Gufare significa augurare o portare sfortuna. Se un amico o un conoscente continua ad insistere dicendo che qualcosa non andrà nel verso giusto, significa che sta gufando. Allo stesso quando ti fa un augurio troppo sicuro può essere recepito come l’augurio contrario e quindi come una gufata.
Perché si dice gufare? Il gufo in passato nella cultura popolare era considerato, per via di credenze superstiziose, portatore di sfortuna e malasorte; era considerato un simbolo funesto e oscuro ed ecco che gufare, ovvero fare il verso del gufo, significa portare sfortuna, scalogna.
Il proliferare delle piattaforme legate al calcio e il sempre maggior interesse da parte dei tifosi che assistono a partite in TV ha aumentato la popolarità di questa pratica: la gufata. Gufare significa dire a un amico che la sua squadra vincerà sicuramente la partita o il campionato. Capite bene che il tifoso di calcio non sarà contento. Ma la gufata funziona anche al contrario.

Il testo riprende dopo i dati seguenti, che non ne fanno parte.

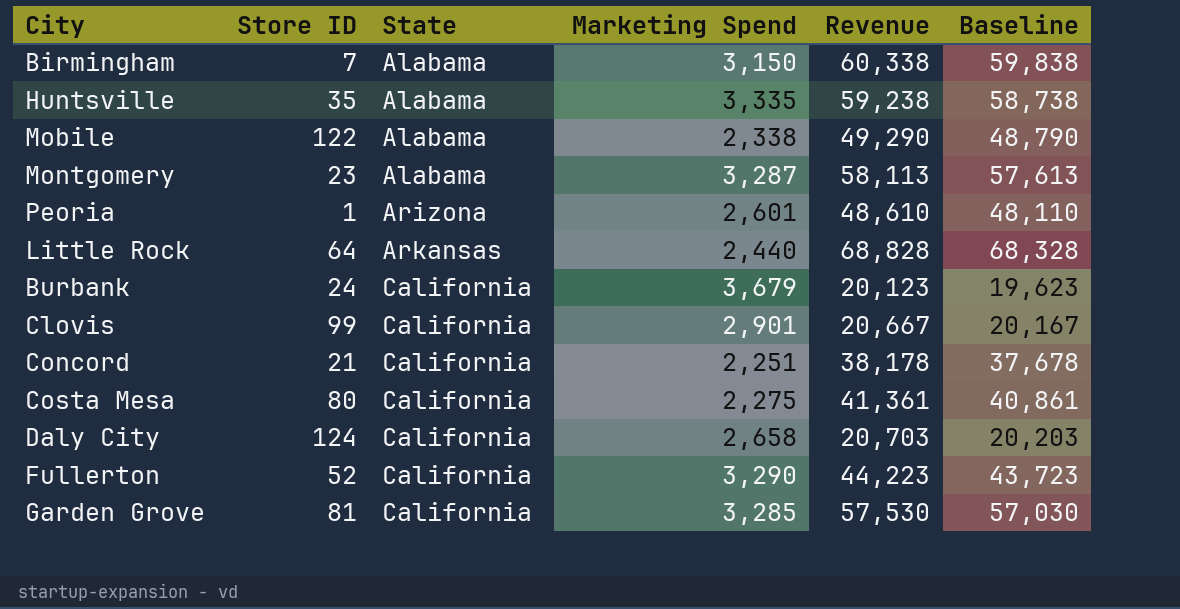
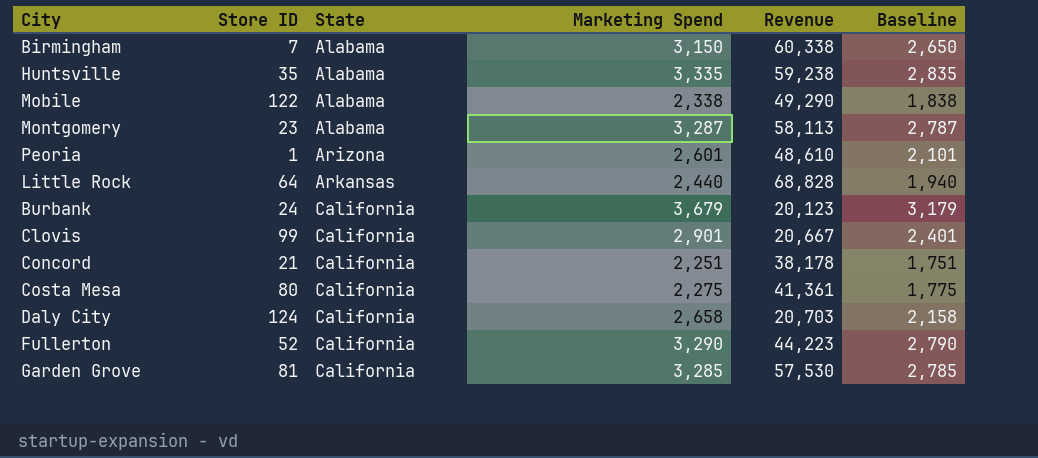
column Baseline | formula: [Revenue] - 500 -> [Marketing Spend] - 500

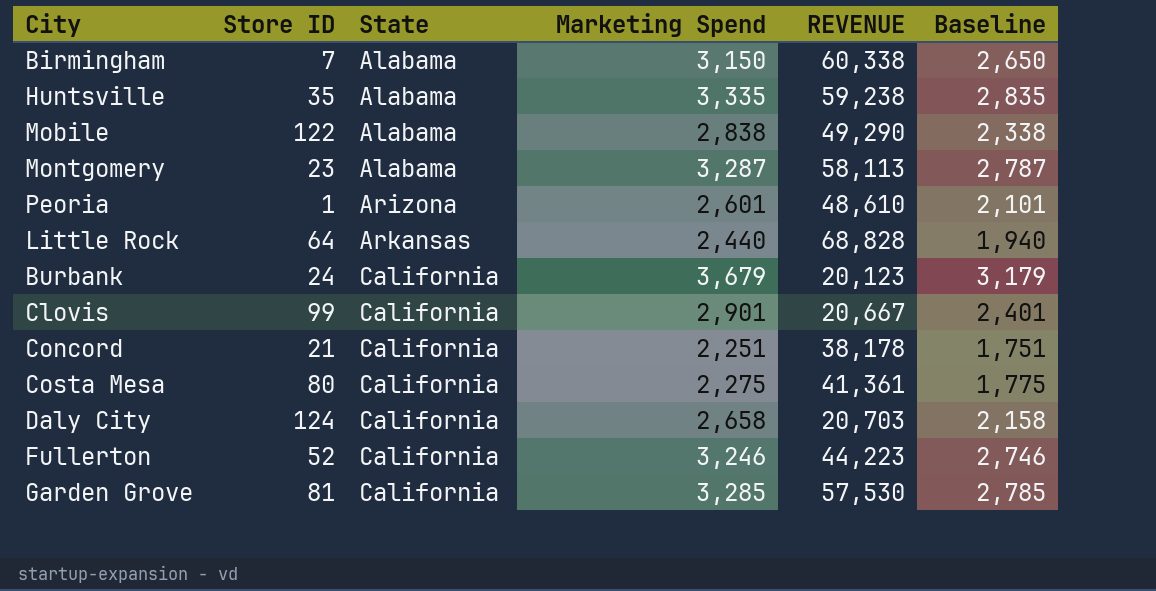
column name: Revenue -> REVENUE
Mobile | Marketing Spend: 2,338 -> 2,838
Mobile | Baseline: 1,838 -> 2,338
Fullerton | Marketing Spend: 3,290 -> 3,246
Fullerton | Baseline: 2,790 -> 2,746

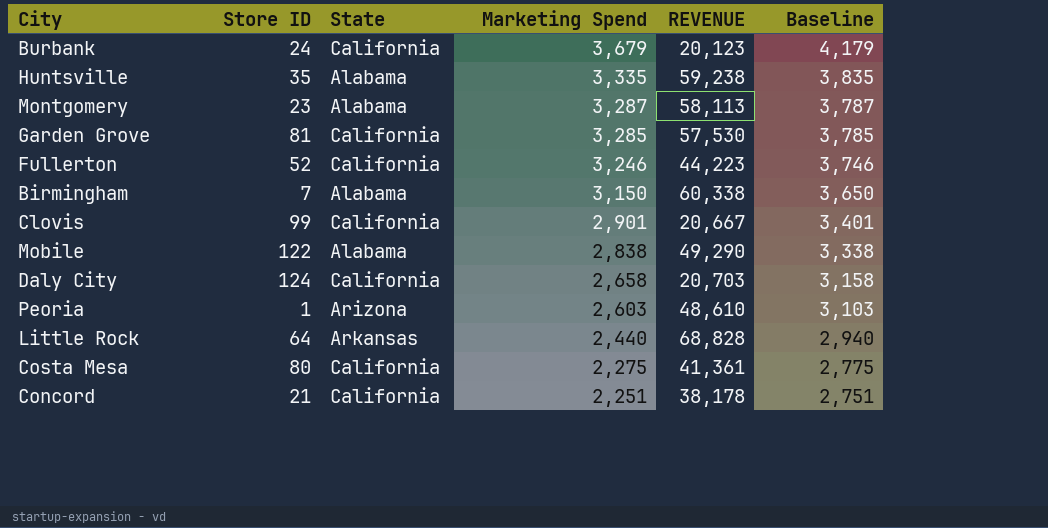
row order: State ascending -> Marketing Spend descending
column Baseline | formula: [Marketing Spend] - 500 -> [Marketing Spend] + 500
Peoria | Marketing Spend: 2,601 -> 2,603

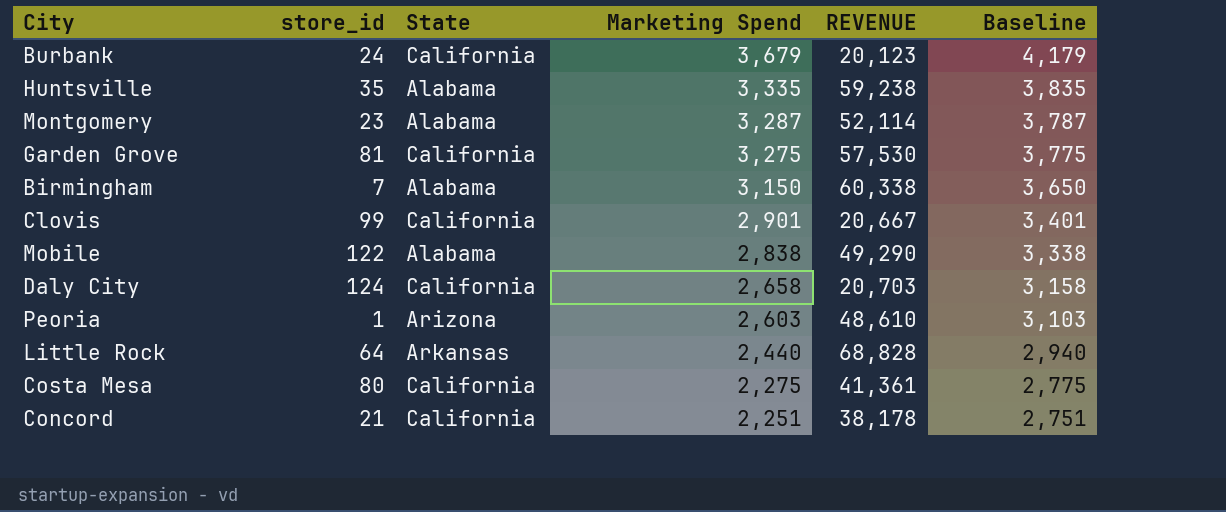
column name: Store ID -> store_id
row Fullerton: 52 | California | 3,246 | 44,223 | 3,746 -> none
Montgomery | REVENUE: 58,113 -> 52,114
Garden Grove | Marketing Spend: 3,285 -> 3,275
Garden Grove | Baseline: 3,785 -> 3,775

Prima della partita fra Italia e Spagna, incontro di semi-finale di una relativamente nuova competizione calcistica, la Nations League, sono stato tirato per i capelli verso la gufata. Non sono umanamente superstizioso e non sono calcisticamente fanatico fino a questo punto. Però l’altra sera osservando i giocatori della nazionale italiana mentre scendevano dal pullman per entrare allo stadio, mentre facevano il riscaldamento sul campo in vista della partita, li ho visti talmente gasati e pieni di sé da prevedere (quasi da desiderare) una sconfitta che li potesse riportare coi piedi a terra.

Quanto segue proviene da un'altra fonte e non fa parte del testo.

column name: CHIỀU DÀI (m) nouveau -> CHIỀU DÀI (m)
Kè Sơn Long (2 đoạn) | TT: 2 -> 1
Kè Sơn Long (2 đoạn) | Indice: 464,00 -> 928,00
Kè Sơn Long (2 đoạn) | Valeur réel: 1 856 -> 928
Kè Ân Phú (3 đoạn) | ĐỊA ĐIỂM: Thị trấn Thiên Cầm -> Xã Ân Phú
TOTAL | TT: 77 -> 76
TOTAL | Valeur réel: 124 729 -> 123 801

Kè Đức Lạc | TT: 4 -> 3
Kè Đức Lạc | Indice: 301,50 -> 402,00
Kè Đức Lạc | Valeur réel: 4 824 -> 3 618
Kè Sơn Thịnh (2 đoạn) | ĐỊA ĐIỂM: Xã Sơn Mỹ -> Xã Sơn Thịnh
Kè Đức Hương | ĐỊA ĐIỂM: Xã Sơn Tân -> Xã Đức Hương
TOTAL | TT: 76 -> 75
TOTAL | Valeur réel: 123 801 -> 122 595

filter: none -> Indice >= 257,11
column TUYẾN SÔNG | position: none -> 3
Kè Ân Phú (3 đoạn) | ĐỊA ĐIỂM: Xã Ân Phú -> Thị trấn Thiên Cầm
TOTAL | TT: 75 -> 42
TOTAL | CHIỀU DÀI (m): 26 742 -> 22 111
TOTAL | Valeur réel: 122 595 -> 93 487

Due calciatori in particolare erano nel mio mirino: Leonardo (Leo per gli amici) Bonucci e Gianluigi (Gigio per gli ex amici) Donnarumma. Del primo ricordavo l’arrogante atteggiamento tenuto nei confronti delle forze dell’ordine al fine di “imporre” la esagerata e rischiosa passerella trionfante per le vie di Roma, rovinando così la bella e misurata cerimonia al Quirinale appena terminata. Sembrava il padrone d’Italia, voleva a tutti i costi il bagno di folla, esigeva l’incoronazione popolare a eroe del pallone italico. Andò così e le autorità si piegarono alle petulanti esigenze della follia celebrativa del dopo campionato europeo. Del secondo valutavo il comportamento sbracatamente affaristico tenuto in occasione del suo trasferimento dal Milan al Paris Saint Germain con tanto di sacrosante accuse di “tradimento”, non tanto del Milan sua società di partenza carrieristica, ma di quel minimo di etica professionale che dovrebbe connotare anche il mondo del calcio. Per lui si preannunciava una serata di fischi amici dopo gli striscioni pesantissimi esposti per la sua “accoglienza” a San Siro.

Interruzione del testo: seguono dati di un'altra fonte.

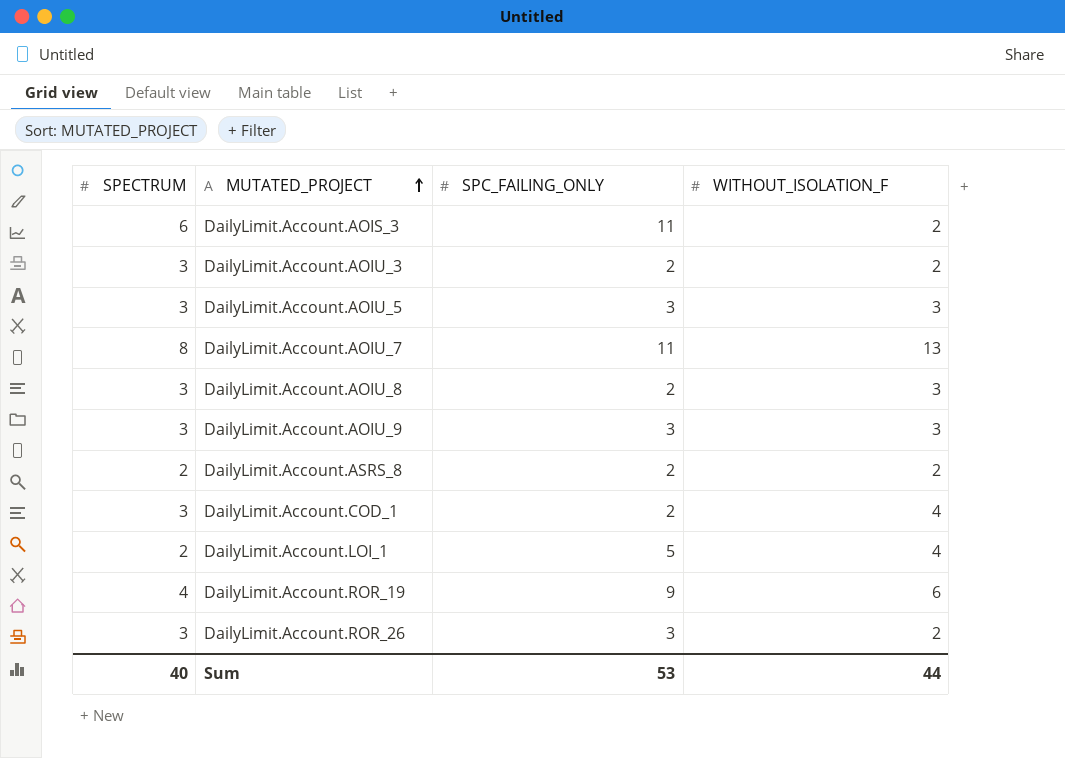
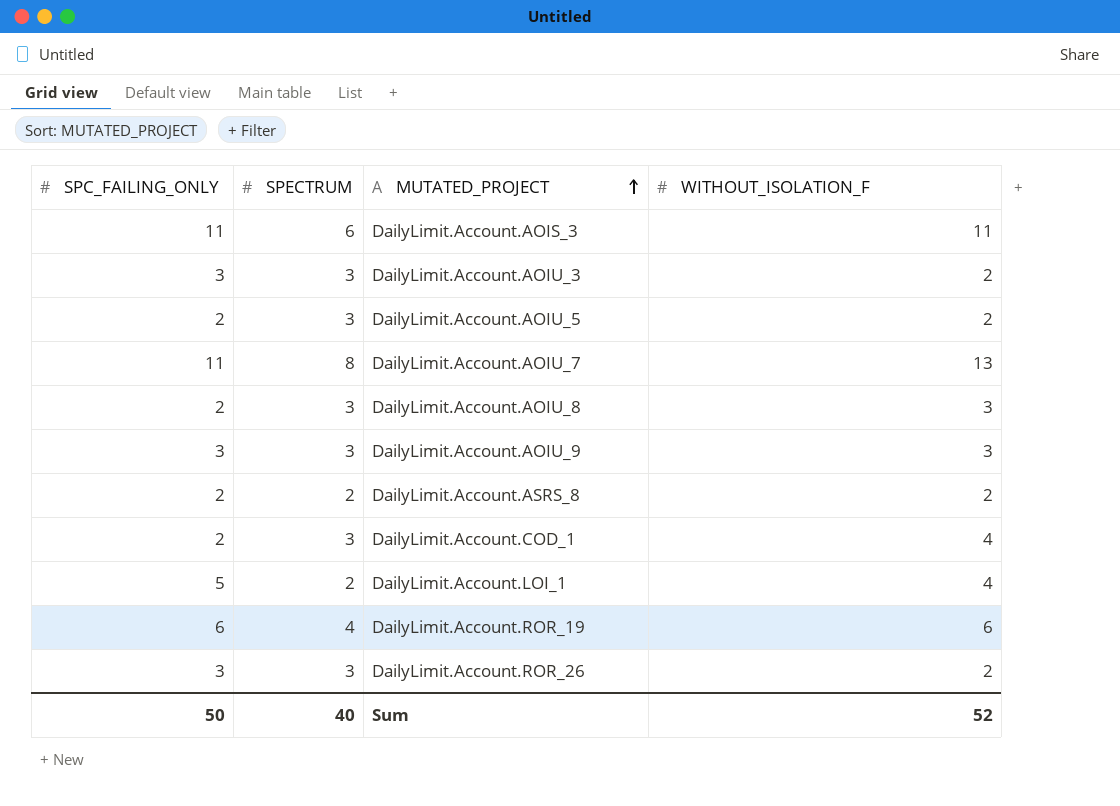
column SPC_FAILING_ONLY | position: 3 -> 1
DailyLimit.Account.AOIS_3 | WITHOUT_ISOLATION_F: 2 -> 11
DailyLimit.Account.AOIU_3 | SPC_FAILING_ONLY: 2 -> 3
DailyLimit.Account.AOIU_5 | SPC_FAILING_ONLY: 3 -> 2
DailyLimit.Account.AOIU_5 | WITHOUT_ISOLATION_F: 3 -> 2
DailyLimit.Account.ROR_19 | SPC_FAILING_ONLY: 9 -> 6
Sum | SPC_FAILING_ONLY: 53 -> 50
Sum | WITHOUT_ISOLATION_F: 44 -> 52

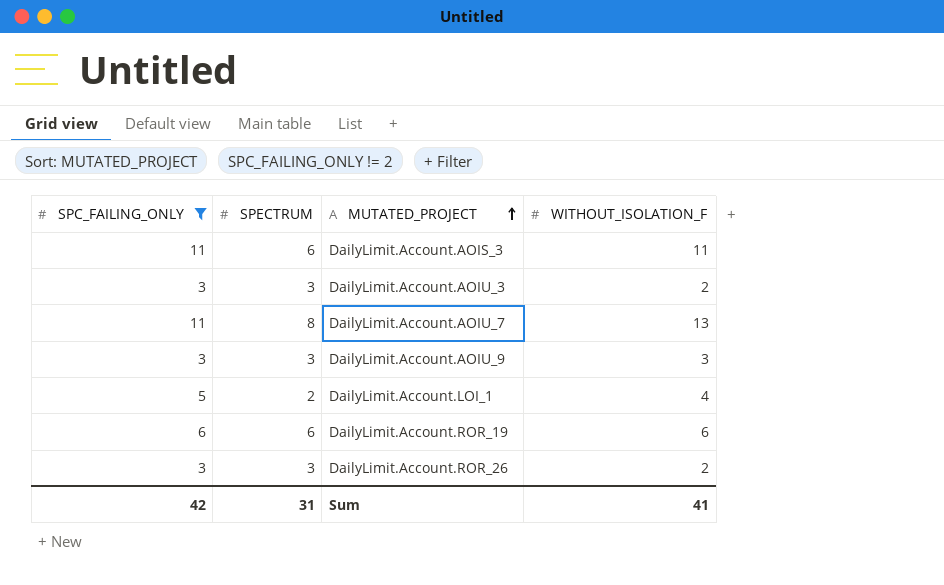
filter: none -> SPC_FAILING_ONLY != 2
DailyLimit.Account.ROR_19 | SPECTRUM: 4 -> 6
Sum | SPC_FAILING_ONLY: 50 -> 42
Sum | SPECTRUM: 40 -> 31
Sum | WITHOUT_ISOLATION_F: 52 -> 41

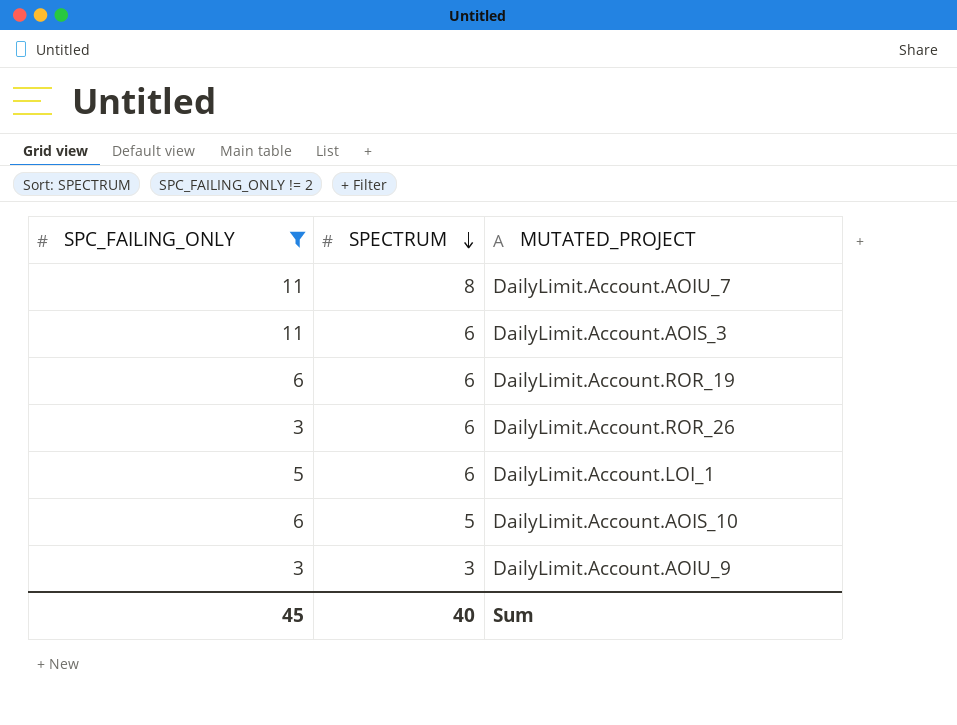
row order: MUTATED_PROJECT ascending -> SPECTRUM descending
column WITHOUT_ISOLATION_F | position: 4 -> none
row DailyLimit.Account.AOIU_3: 3 | 3 | 2 -> none
DailyLimit.Account.ROR_26 | SPECTRUM: 3 -> 6
DailyLimit.Account.LOI_1 | SPECTRUM: 2 -> 6
row DailyLimit.Account.AOIS_10: none -> 6 | 5
Sum | SPC_FAILING_ONLY: 42 -> 45
Sum | SPECTRUM: 31 -> 40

A quel punto mi sono fatto una domanda retorica: vuoi vedere che questa sera il pallone calcistico italiano subirà una bella inevitabile “sgasata”? Forse gufavo, forse come Cassandra profetizzavo il peggio, ma ci stavo azzeccando. Sul campo, al di là della evidente superiorità della nazionale spagnola meritevole di una rivincita rispetto all’eliminazione così sportivamente e amichevolmente accettata ai recenti campionati europei, si sono verificati due fatti emblematici. Una ridicola e clamorosa “gatta” di Donnarumma a suggello della incontenibile tortura dei fischi che piovevano dagli spalti, degna di un portierino qualsiasi di una qualsiasi squadra di pulcini, che fortunatamente non ha regalato il goal agli spagnoli solo per una fortunosa combinazione. Una stupida e arrogante espulsione di Bonucci, strameritata in conseguenza di un comportamento assai poco cavalleresco, dettato dalla presunzione di sentirsi troppo forte, intoccabile, superiore alle regole.
I due pilastri della nazionale si sono sgretolati come se fossero di sabbia, la sabbia della presunzione e dell’arroganza. La partita, secondo me, è andata di conseguenza. Ha vinto la Spagna, come avevo modestamente “gufato”. Si sono un po’ tutti sgasati, ci siamo un po’ tutti ridimensionati. Era ora. Il mondo che “trionfalizza” precipitevolissimevolmente i divi del momento, altrettanto sbrigativamente li butta nella polvere dopo averli innalzati sull’altare. I Padreterni di aria fritta tornano ad essere degli Adamo di sabbia mobile. Tutto sommato meglio così: una strana giustizia del fato, che dovrebbe fare riflettere, ma che invece verrà considerata punitiva in attesa delle prossime illusioni di regime sportivo.